#### [Work instruction]
Transcribe the entries that follow, word for word.

(Dataset records)

○ ○ ○ ○ ○ ○ ○

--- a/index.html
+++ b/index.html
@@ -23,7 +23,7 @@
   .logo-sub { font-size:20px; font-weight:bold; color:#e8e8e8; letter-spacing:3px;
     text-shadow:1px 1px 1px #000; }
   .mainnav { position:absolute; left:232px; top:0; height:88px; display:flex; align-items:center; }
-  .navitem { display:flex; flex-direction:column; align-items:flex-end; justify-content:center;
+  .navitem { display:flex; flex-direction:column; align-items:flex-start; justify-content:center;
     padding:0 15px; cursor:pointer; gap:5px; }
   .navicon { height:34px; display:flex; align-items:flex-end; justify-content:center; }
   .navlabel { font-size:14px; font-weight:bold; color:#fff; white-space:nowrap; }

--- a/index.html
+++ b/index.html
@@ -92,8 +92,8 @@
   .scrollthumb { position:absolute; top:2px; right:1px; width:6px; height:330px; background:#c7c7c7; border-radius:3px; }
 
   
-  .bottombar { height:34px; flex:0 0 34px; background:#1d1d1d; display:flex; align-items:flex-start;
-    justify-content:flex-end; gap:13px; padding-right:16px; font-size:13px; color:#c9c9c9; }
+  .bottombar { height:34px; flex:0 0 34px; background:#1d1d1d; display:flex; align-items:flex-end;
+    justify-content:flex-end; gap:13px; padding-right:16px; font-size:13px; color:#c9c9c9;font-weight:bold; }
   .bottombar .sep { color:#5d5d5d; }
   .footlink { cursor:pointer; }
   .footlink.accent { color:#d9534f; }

○ ○ ○ ○ ○ ○ ○

#### [Completed task]
--- a/index.html
+++ b/index.html
@@ -23,7 +23,7 @@
   .logo-sub { font-size:20px; font-weight:bold; color:#e8e8e8; letter-spacing:3px;
     text-shadow:1px 1px 1px #000; }
   .mainnav { position:absolute; left:232px; top:0; height:88px; display:flex; align-items:center; }
-  .navitem { display:flex; flex-direction:column; align-items:flex-end; justify-content:center;
+  .navitem { display:flex; flex-direction:column; align-items:flex-start; justify-content:center;
     padding:0 15px; cursor:pointer; gap:5px; }
   .navicon { height:34px; display:flex; align-items:flex-end; justify-content:center; }
   .navlabel { font-size:14px; font-weight:bold; color:#fff; white-space:nowrap; }

--- a/index.html
+++ b/index.html
@@ -92,8 +92,8 @@
   .scrollthumb { position:absolute; top:2px; right:1px; width:6px; height:330px; background:#c7c7c7; border-radius:3px; }
 
   
-  .bottombar { height:34px; flex:0 0 34px; background:#1d1d1d; display:flex; align-items:flex-start;
-    justify-content:flex-end; gap:13px; padding-right:16px; font-size:13px; color:#c9c9c9; }
+  .bottombar { height:34px; flex:0 0 34px; background:#1d1d1d; display:flex; align-items:flex-end;
+    justify-content:flex-end; gap:13px; padding-right:16px; font-size:13px; color:#c9c9c9;font-weight:bold; }
   .bottombar .sep { color:#5d5d5d; }
   .footlink { cursor:pointer; }
   .footlink.accent { color:#d9534f; }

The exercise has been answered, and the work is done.